La harpiste de Los Angeles revient faire briller l’air avec un nouvel album évocateur et impressionniste, agrémenté par de chaleureuses collaborations.
Mary Lattimore est peut-être la harpiste la plus chouchou des milieux indie américains. Depuis que j’ai découvert sa musique l’an passée avec Silver Ladders, je vois son nom apparaître de plus en plus un peu partout. Après tout, sa palette répond parfaitement à une demande précise dans un marché qui ne doit pas être abondant. Pour son nouvel album, Goodbye, Hotel Arkada, elle a demandé l’apport de quelques-uns de ses amis et précédents collaborateurs, comme Meg Baird, Rachel Goswell (Slowdive), Lol Tolhurst (The Cure), Roy Montgomery, Samara Lubelski et Walt McClements.
L’album est formé de six morceaux, chacun relatant une image ou un souvenir très précis. Lattimore aime travailler ainsi : créer des tableaux vivants avec sa musique, comme des photos en 3D dans lesquelles on peut se promener. Les morceaux sont souvent construits à partir de séances d’improvisation, qui sont ensuite minutieusement travaillées.
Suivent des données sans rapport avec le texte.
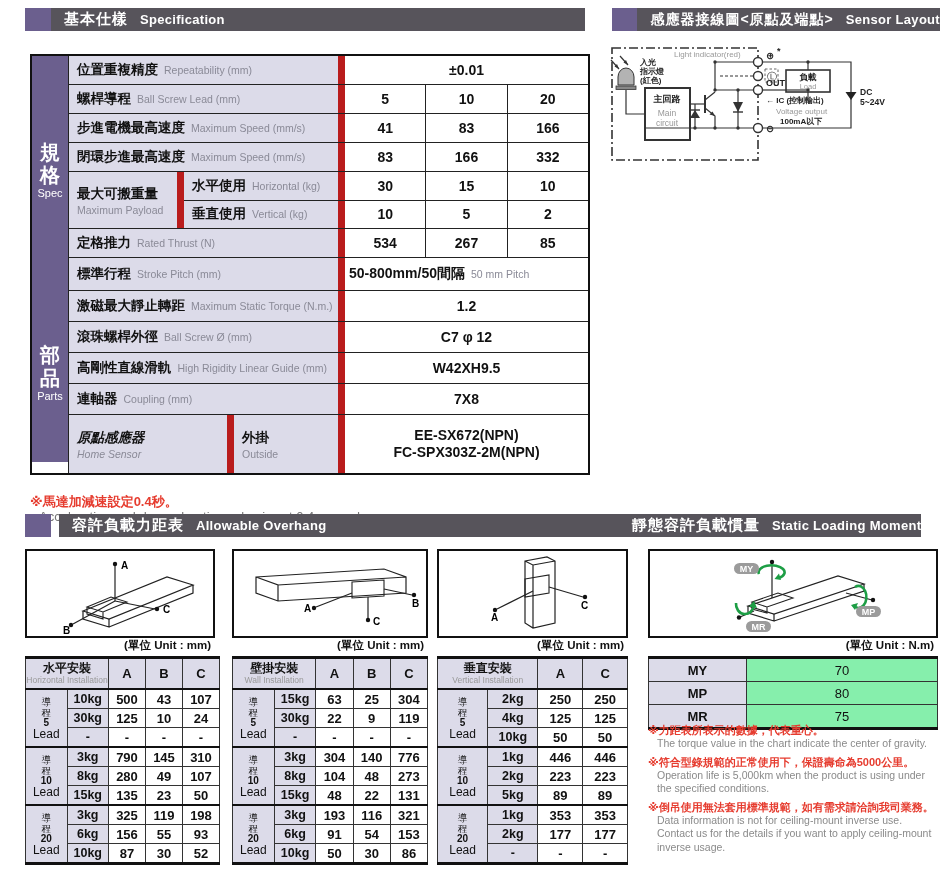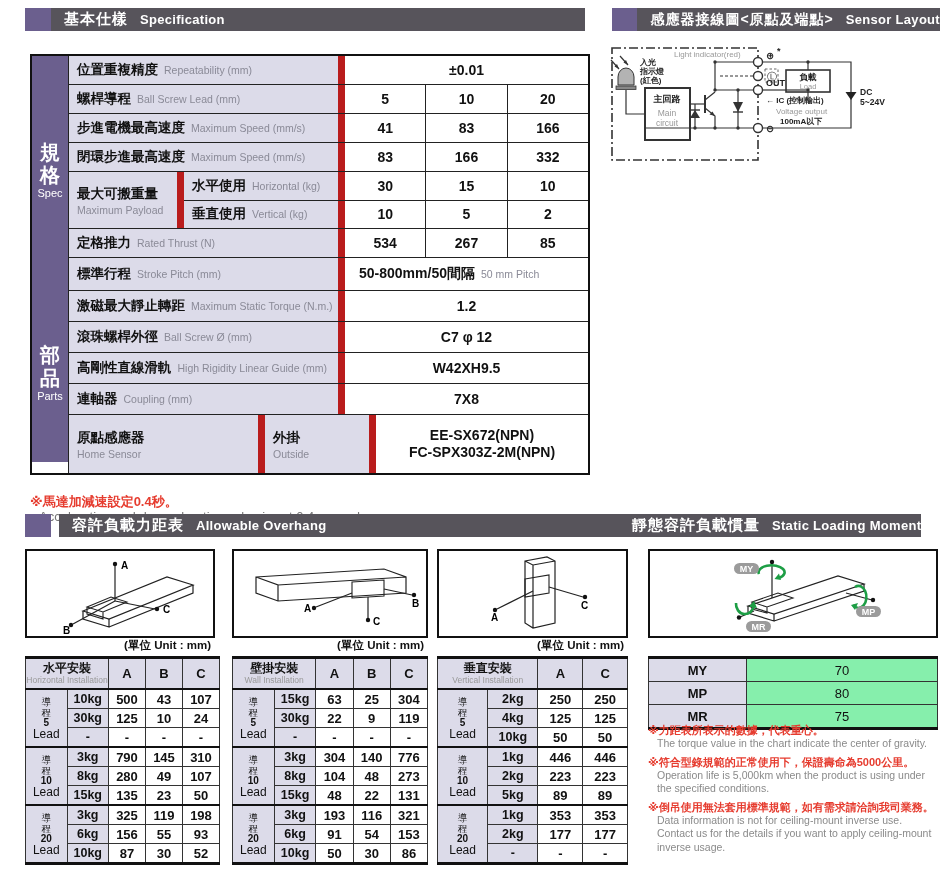--- a/index.html
+++ b/index.html
@@ -33,7 +33,7 @@
   .v{flex:1;display:flex;align-items:center;justify-content:center;
      font-weight:bold;font-size:14px;background:#fff;}
   .v + .v{border-left:1px solid #222;}
-  .v.left{justify-content:flex-start;padding-left:14px;gap:6px;}
+  .v.left{justify-content:flex-start;padding-left:4px;gap:6px;}
   .v .e{font-weight:normal;font-size:10.5px;color:#8a8a97;}
   .v.two{flex-direction:column;line-height:17px;justify-content:center;}
   .stack{flex:1;display:flex;flex-direction:column;}

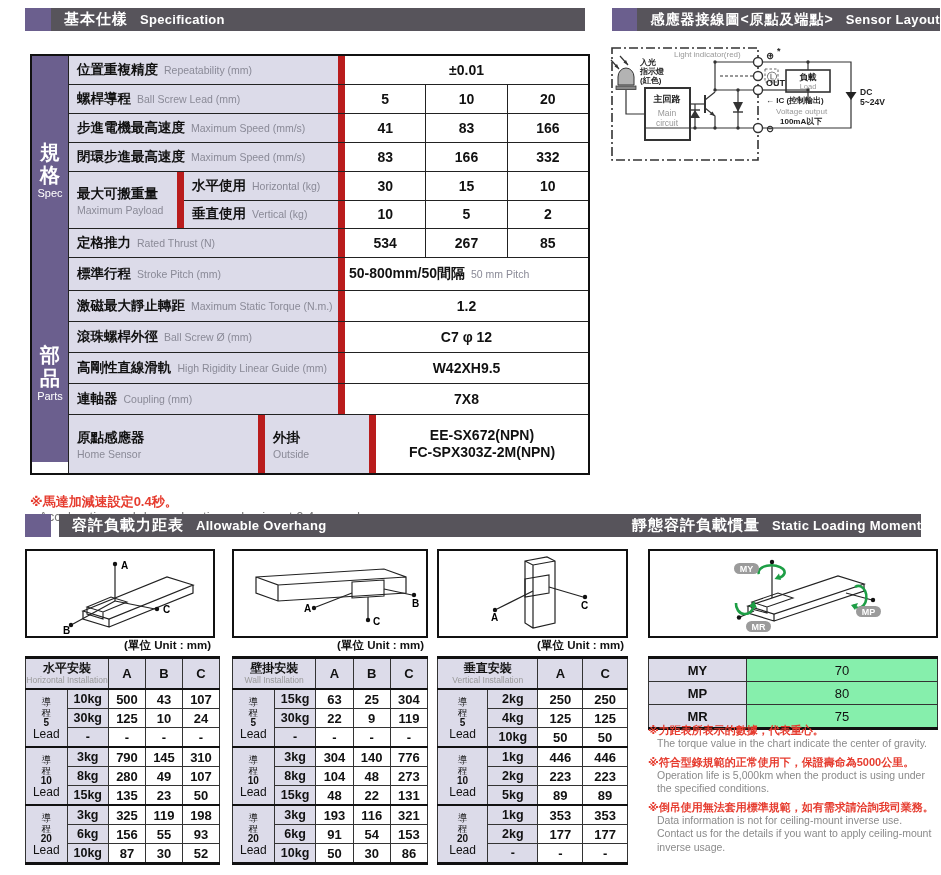--- a/index.html
+++ b/index.html
@@ -28,7 +28,7 @@
   .lab.col{flex-direction:column;align-items:flex-start;justify-content:center;gap:1px;}
   .lab .c{font-weight:bold;font-size:13.5px;white-space:nowrap;}
   .lab .e{font-size:10.5px;color:#8a8a97;white-space:nowrap;}
-  .w276{width:276px;} .w115{width:115px;} .w161{width:161px;} .w165{width:196px;} .w111{width:111px;}
+  .w276{width:276px;} .w115{width:115px;} .w161{width:161px;} .w165{width:165px;font-style:italic;} .w111{width:111px;}
   .vals{flex:1;display:flex;}
   .v{flex:1;display:flex;align-items:center;justify-content:center;
      font-weight:bold;font-size:14px;background:#fff;}

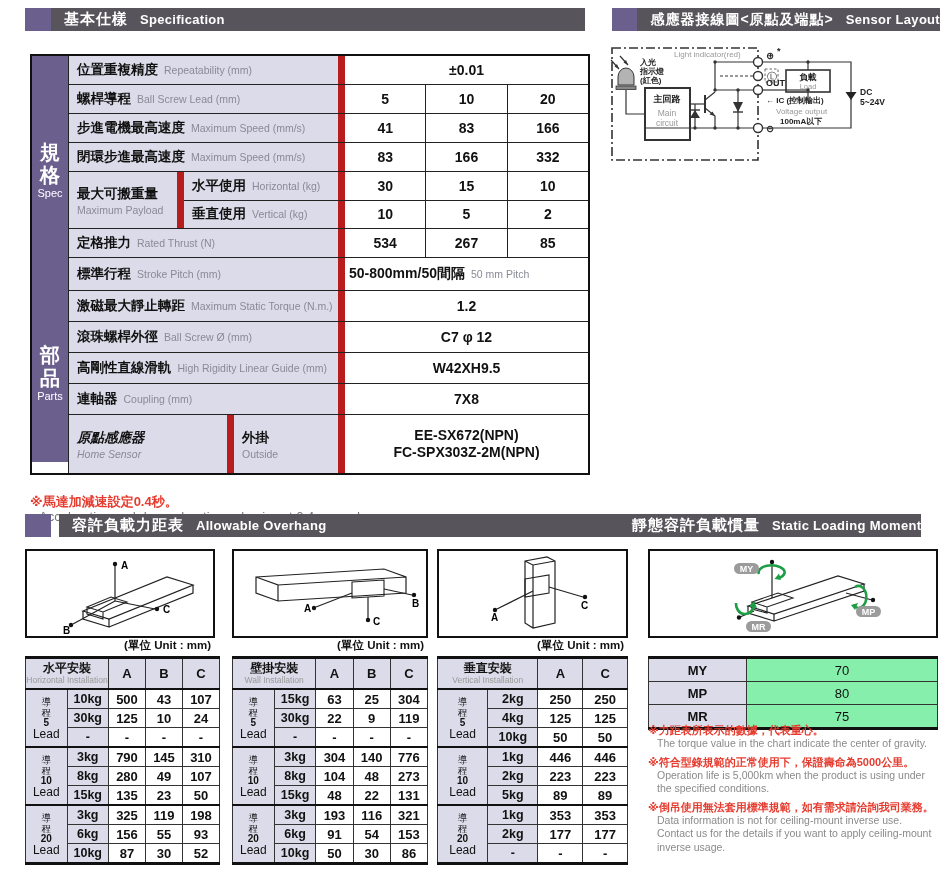--- a/index.html
+++ b/index.html
@@ -703,6 +703,7 @@
     </svg>
   </div>
 
+  <div class="unit-note" style="left:648px;top:638px;width:286px;">(單位 Unit : N.m)</div>
 
   <table class="mtable" style="position:absolute;left:648px;top:656px;width:290px;">
     <tbody>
Elle part d’un gros bloc de marbre et y trouve ensuite la sculpture.
L’album tire son nom d’un vieil hôtel en Croatie, dont on apprit à l’artiste qu’il devait être entièrement rénové. L’effet de ce changement imminent, de cette perte d’histoire qu’elle ne verrait pas, l’a lancée sur la piste de ce projet. Il y a ce sentiment de perte, teinté de tendresse et de tristesse à la fois. Lattimore l’applique surtout aux souvenirs. Elle dit que de vieillir, d’être souvent en tournée et de ne pas voir les choses changer pèsent sur elle. Le premier titre, « And Then He Wrapped His Arms Around Me », peint de manière sensuelle le moment où, enfant, elle a reçu un câlin de la part de Big Bird, dans l’arrière-scène du studio de Sesame Street. Le but était de retourner à la rencontre de ce souvenir, de canaliser l’essence naïve et maintenant inatteignable de cette étreinte.
En pensant à ce premier morceau, on se dit qu’il y a certainement un humour recelé loin dans le travail de Lattimore. Une sorte de conscience d’un potentiel ironique, mais qu’on a écarté pour mieux embrasser l’émerveillement. C’est l’esprit adulte qui tente de faire justice aux souvenirs d’enfance, non sans un brin de tristesse. Cet abandon pour les petits détails se montre dans les autres morceaux: « Horses, Glossy on the Hill », « Music for applying shimmering eye shadow », on comprend que chaque morceau contient une histoire affective en guise de noyau.
Mary Lattimore prouve donc que son talent de raconter par les instruments est plus développé que jamais. Alors, pour vous plonger dans un paysage miroitant, pour aller visiter les plaines étoilées entre l’esprit de l’artiste et le nôtre, pour déraper pendant une quarantaine de minutes… prenez la chance de dire au revoir, vous aussi, à l’hôtel Arkada.